The Ontario Ministry of Transportation has used SCC to repair a significant number of bridges and structures and patching and refacing piers, abutment walls, deck soffits and girders, Kanters explained.

“A lot of our members operate throughout the world and have research departments that develop innovative products, so what we saw in the early 2000s, the product was actively being promoted here in the Ontario market-place,” he added. “We are really looking at ways that we can advance this product.”

Although individual mix proportions are not disclosed, SCC is a standard mix with chemical admixtures.

“What we are trying to do with this particular product is supply a product that can be placed with no contractor effort for (mechanical) consolidation,” said Kanters. “The whole idea is we’re creating a mix that can flow through formwork and give you a smooth finish.”

With conventional concrete, typically the largest aggregate size possible is used and packed in as tight as possible to minimize the amount of paste needed.

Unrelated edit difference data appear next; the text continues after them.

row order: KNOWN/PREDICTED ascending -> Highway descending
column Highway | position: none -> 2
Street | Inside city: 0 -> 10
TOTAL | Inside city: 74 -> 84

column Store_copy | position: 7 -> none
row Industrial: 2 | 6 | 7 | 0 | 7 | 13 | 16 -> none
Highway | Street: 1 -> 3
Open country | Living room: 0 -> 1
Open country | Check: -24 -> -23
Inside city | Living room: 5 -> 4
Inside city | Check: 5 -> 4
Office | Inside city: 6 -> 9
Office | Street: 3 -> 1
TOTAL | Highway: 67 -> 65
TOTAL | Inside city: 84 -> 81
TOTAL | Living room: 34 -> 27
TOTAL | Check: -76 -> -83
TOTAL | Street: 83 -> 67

However, that is not the case with SCC.

“We tend to start with smaller aggregate size. You tend to see 10 to 14 millimetre aggregate used,” said Kanters. “While it is possible to do SCC with a 20 millimetre stone, it’s relatively uncommon. It becomes a lot more difficult to keep it stable.”

The quality of the formwork is one of the most critical factors, Kanters pointed out.

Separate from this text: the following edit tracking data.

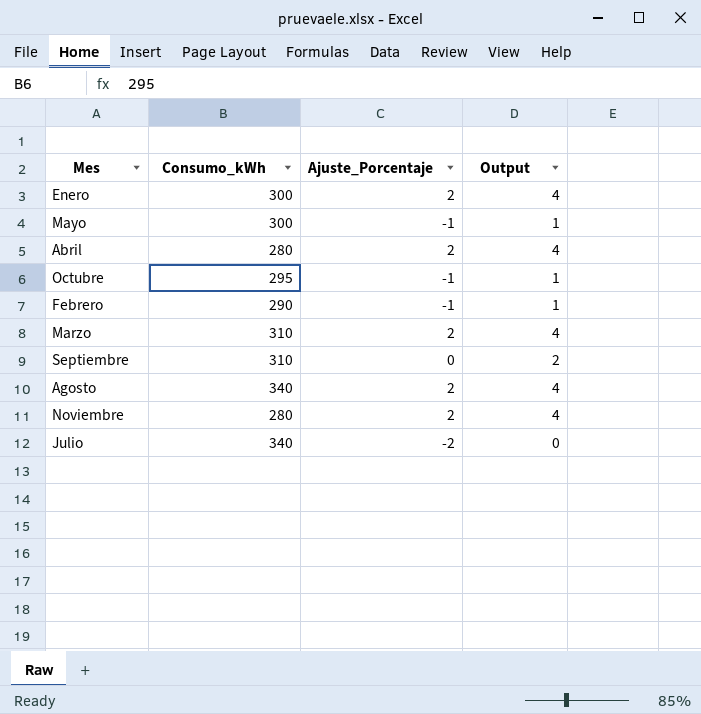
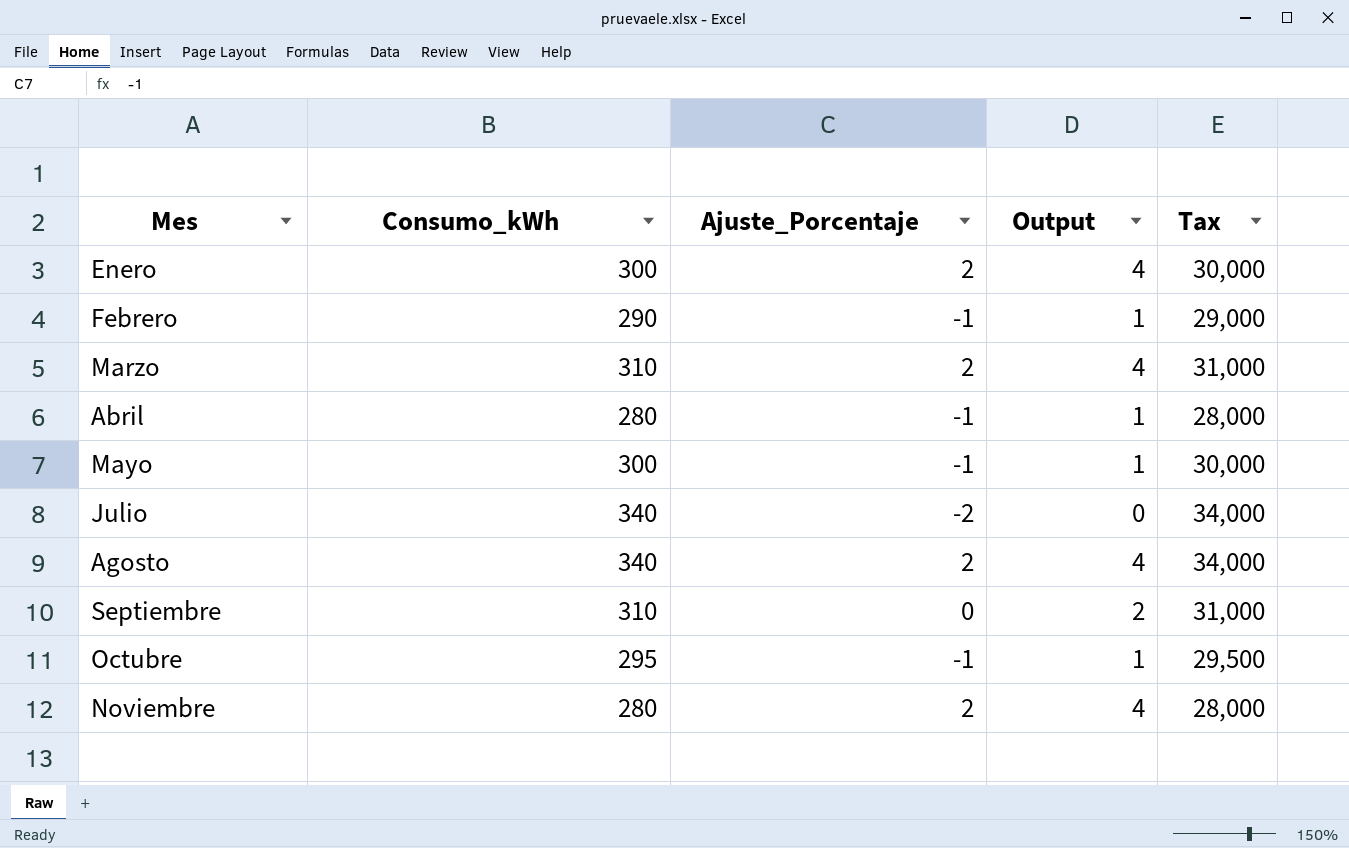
row order: none -> Mes ascending
column Tax | formula: none -> [Consumo_kWh] * 100
Abril | Ajuste_Porcentaje: 2 -> -1
Abril | Output: 4 -> 1

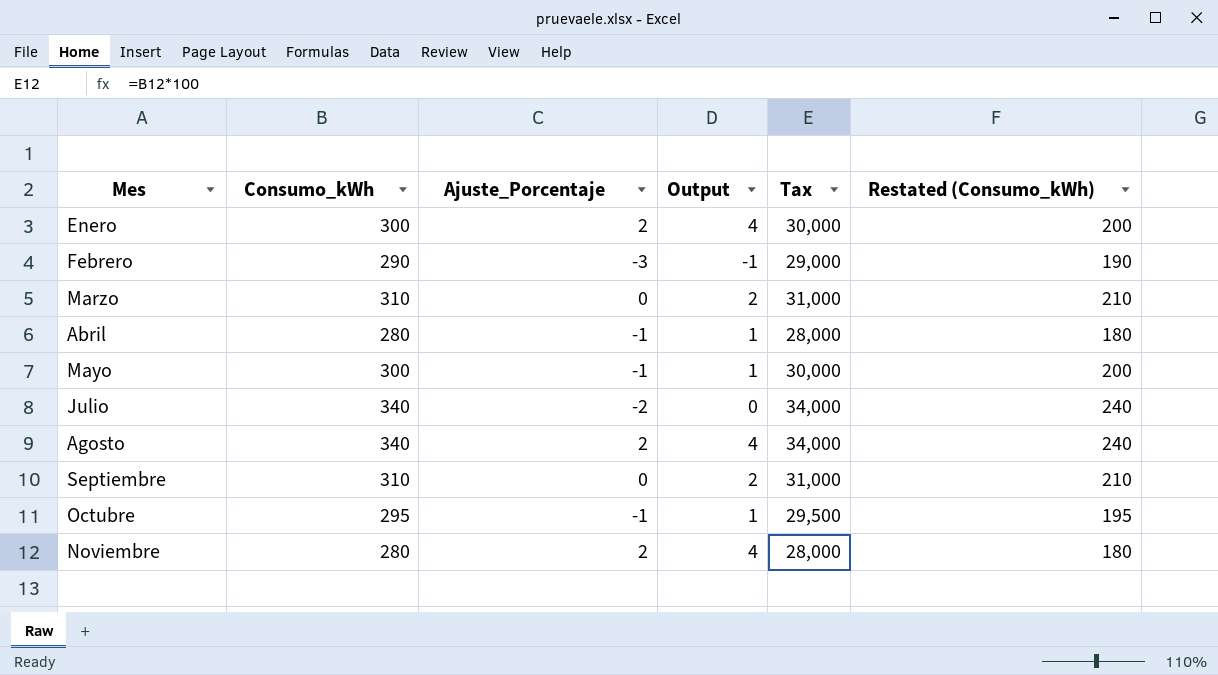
column Restated (Consumo_kWh) | formula: none -> [Consumo_kWh] - 100
Febrero | Ajuste_Porcentaje: -1 -> -3
Febrero | Output: 1 -> -1
Marzo | Ajuste_Porcentaje: 2 -> 0
Marzo | Output: 4 -> 2

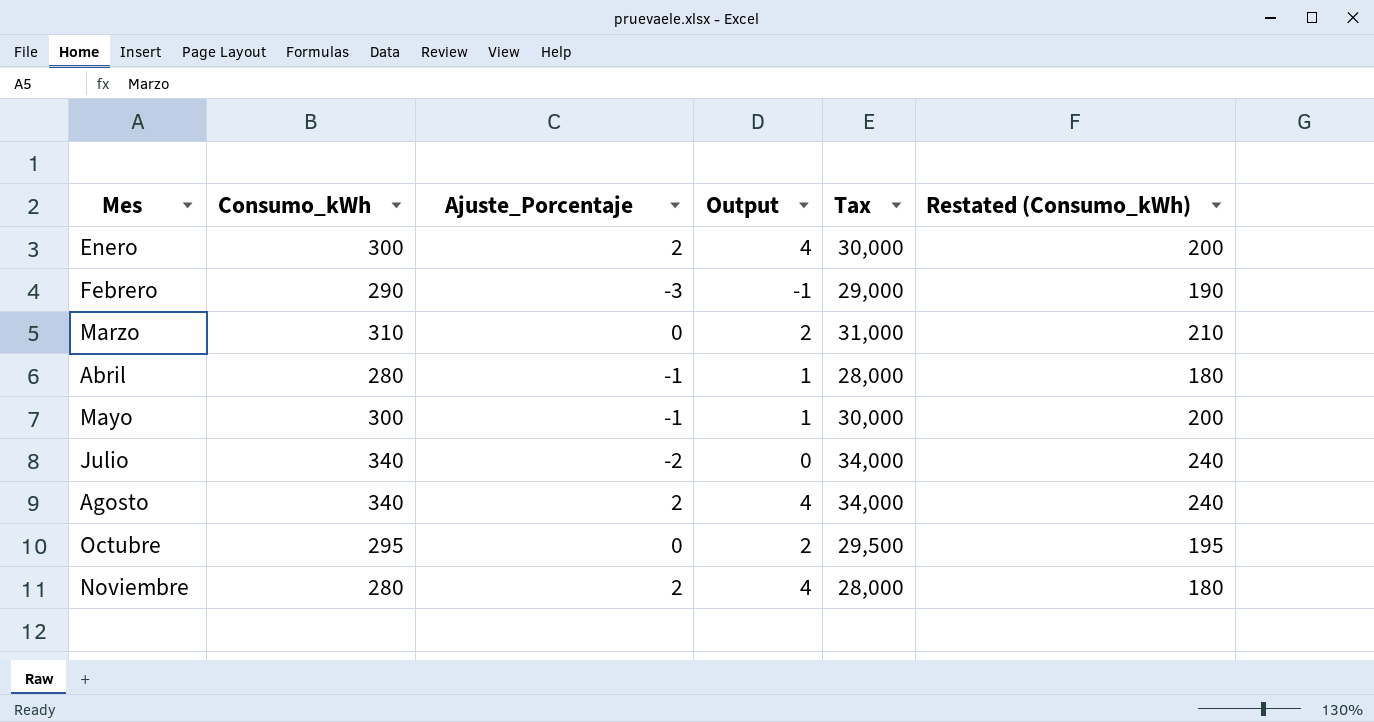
row Septiembre: 310 | 0 | 2 | 31,000 | 210 -> none
Octubre | Ajuste_Porcentaje: -1 -> 0
Octubre | Output: 1 -> 2

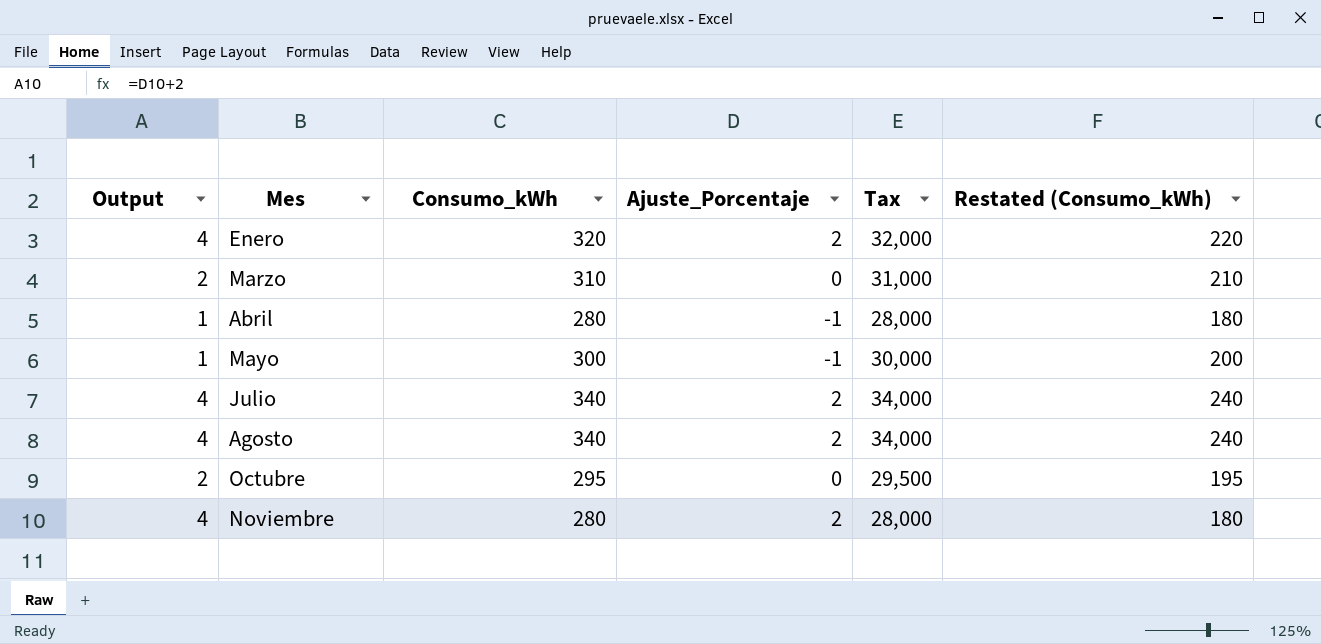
column Output | position: 4 -> 1
row Febrero: 290 | -3 | -1 | 29,000 | 190 -> none
Enero | Consumo_kWh: 300 -> 320
Enero | Tax: 30,000 -> 32,000
Enero | Restated (Consumo_kWh): 200 -> 220
Julio | Output: 0 -> 4
Julio | Ajuste_Porcentaje: -2 -> 2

“Staining or whatever was on the form gets transferred to the SCC,” he said. “Pumping from the bottom up leads to a much smoother surface finish, less entrapped air, which means fewer bug holes.”

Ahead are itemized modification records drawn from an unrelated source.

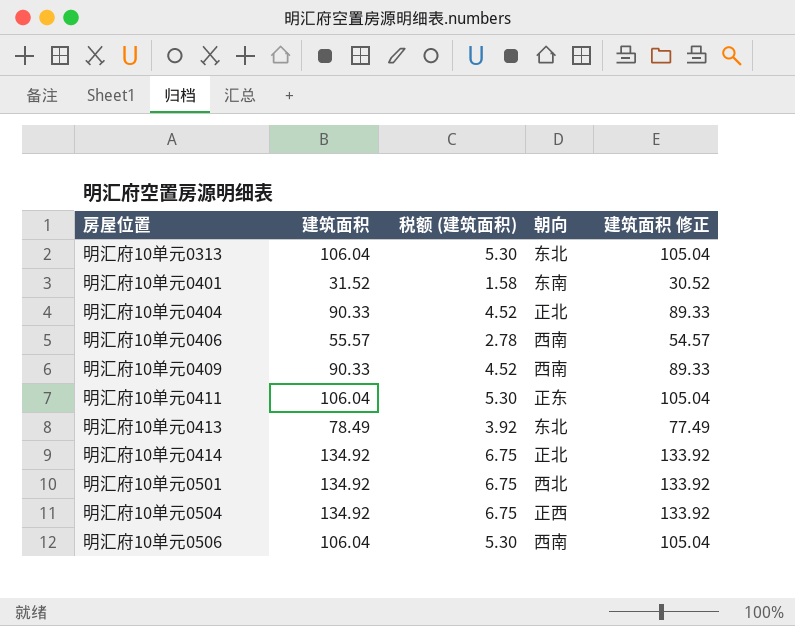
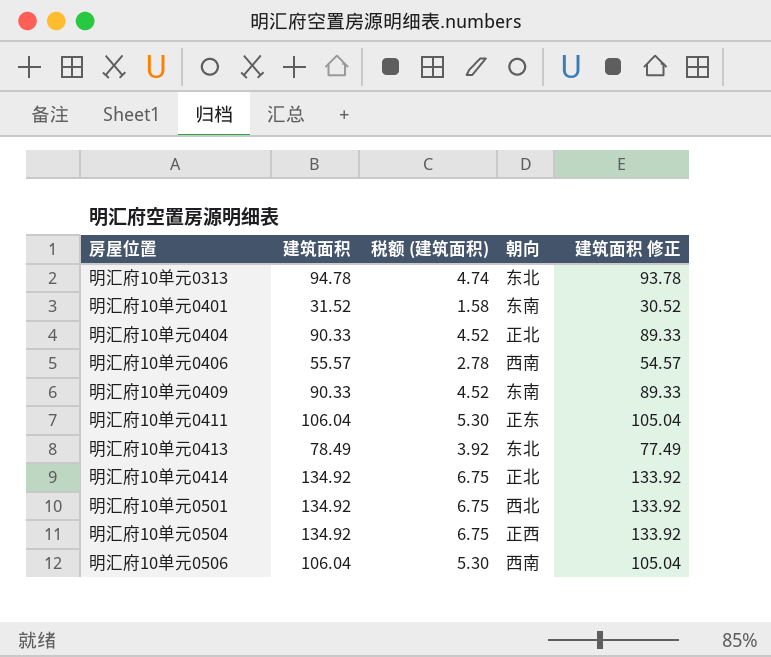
明汇府10单元0313 | 建筑面积: 106.04 -> 94.78
明汇府10单元0313 | 税额 (建筑面积): 5.30 -> 4.74
明汇府10单元0313 | 建筑面积 修正: 105.04 -> 93.78
明汇府10单元0409 | 朝向: 西南 -> 东南

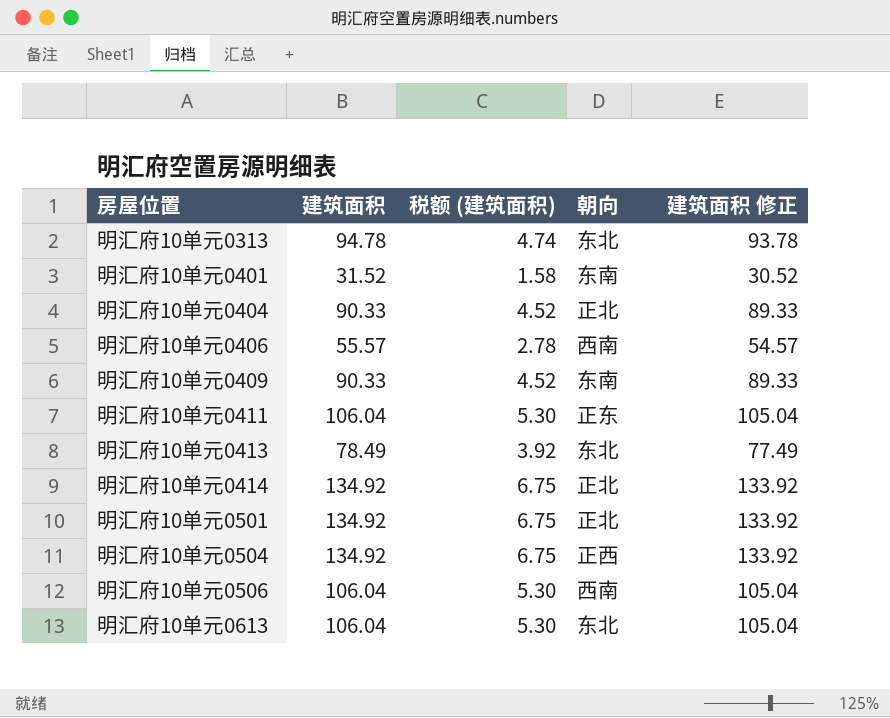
明汇府10单元0501 | 朝向: 西北 -> 正北
row 明汇府10单元0613: none -> 106.04 | 5.30 | 东北 | 105.04

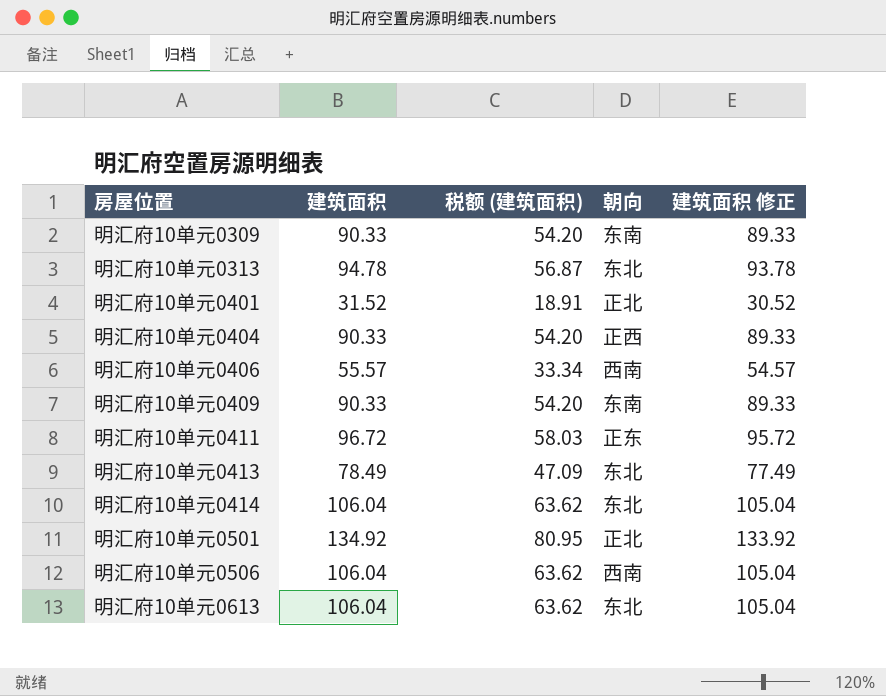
column 税额 (建筑面积) | formula: [建筑面积] * 0.05 -> [建筑面积] * 0.6
row 明汇府10单元0504: 134.92 | 6.75 | 正西 | 133.92 -> none
row 明汇府10单元0309: none -> 90.33 | 54.20 | 东南 | 89.33
明汇府10单元0401 | 朝向: 东南 -> 正北
明汇府10单元0404 | 朝向: 正北 -> 正西
明汇府10单元0411 | 建筑面积: 106.04 -> 96.72
明汇府10单元0411 | 建筑面积 修正: 105.04 -> 95.72
明汇府10单元0414 | 建筑面积: 134.92 -> 106.04
明汇府10单元0414 | 朝向: 正北 -> 东北
明汇府10单元0414 | 建筑面积 修正: 133.92 -> 105.04

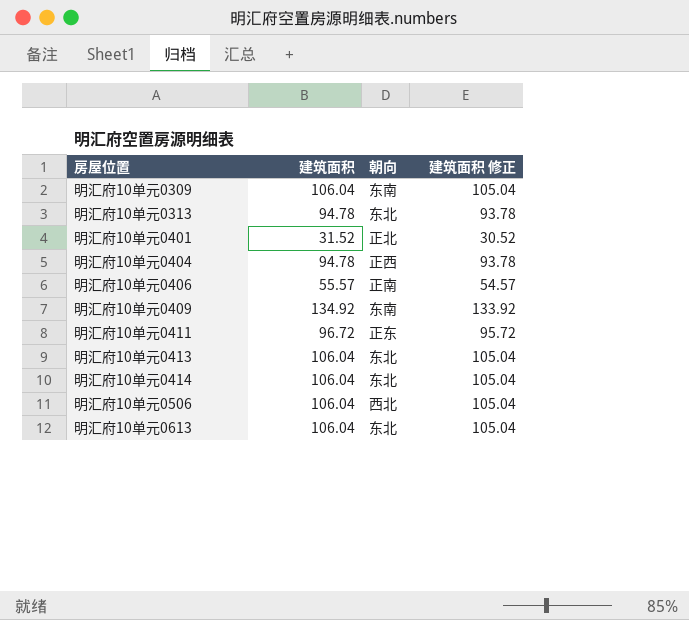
column 税额 (建筑面积) | formula: [建筑面积] * 0.6 -> none
row 明汇府10单元0501: 134.92 | 80.95 | 正北 | 133.92 -> none
明汇府10单元0309 | 建筑面积: 90.33 -> 106.04
明汇府10单元0309 | 建筑面积 修正: 89.33 -> 105.04
明汇府10单元0404 | 建筑面积: 90.33 -> 94.78
明汇府10单元0404 | 建筑面积 修正: 89.33 -> 93.78
明汇府10单元0406 | 朝向: 西南 -> 正南
明汇府10单元0409 | 建筑面积: 90.33 -> 134.92
明汇府10单元0409 | 建筑面积 修正: 89.33 -> 133.92
明汇府10单元0413 | 建筑面积: 78.49 -> 106.04
明汇府10单元0413 | 建筑面积 修正: 77.49 -> 105.04
明汇府10单元0506 | 朝向: 西南 -> 西北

Characteristics of SCC are high fluidity, conformity to the shape of the formwork, high resistance to segregation and bleeding and no honeycombing.

“When it comes to the contractor and what you are looking for, there are three basic test methods: filling ability, how easily it can flow and completely fill the formwork, passing ability, how easily it can flow around reinforcing steel or any other obstructions in the formwork,” said Kanters. “The most critical component is stability — is it able to stay homogenous as it flows through the formwork?”

Advantages to SCC include reduced construction time, a superior surface finish, reduced labour intensity and low shrinkage, he added.

“As fast as you can place it, you can pour it. You just have to be concerned when you design your formwork that you design it for full liquid head,” said Kanters, adding this can cause some issues with placement and control.

“The key for horizontal applications is not to vibrate the surface too much. We don’t want to cause segregation and have the coarse aggregate separate out and go to the bottom.”

Testing is critical when it comes to all concrete, Kanters noted.

“What you see typically out on the jobsite its slump flow, Visual Stability Index and J ring, which is you conduct the slump flow test, measure your diameter then you clean off the board, put the J ring down and put your slump cone in the middle, pour the concrete and now we’re forcing the concrete to flow around the rods in the J Ring,” said Kanters. “What we’re looking for is that the slump doesn’t reduce by any more than 25 millimetres. We’re really trying to simulate reinforcing steel.”

Testing is done to ensure it meets typical compressive strength, shrinkage and Rapid Chloride Permeability specifications and the requirements of the Hardened Air Void System.

“As an association, we’ve developed an 18-page best practices guide when it comes to SCC,” Kanters said. “We’ve learned lots of lessons when it comes to the challenges.”

One of the first projects that used SCC was the Garden City Skyway in St. Catharines, Ont. in 2005.

“SCC wasn’t specified on this project, what was specified was a low shrinkage concrete,” said Kanters. “One of the challenges when it comes to SCC is making sure you place the material in such a way that you don’t entrap air. You don’t get a perfect finish, depending on how you place the material, but it is considerably better than what you typically see on a form and pump application.”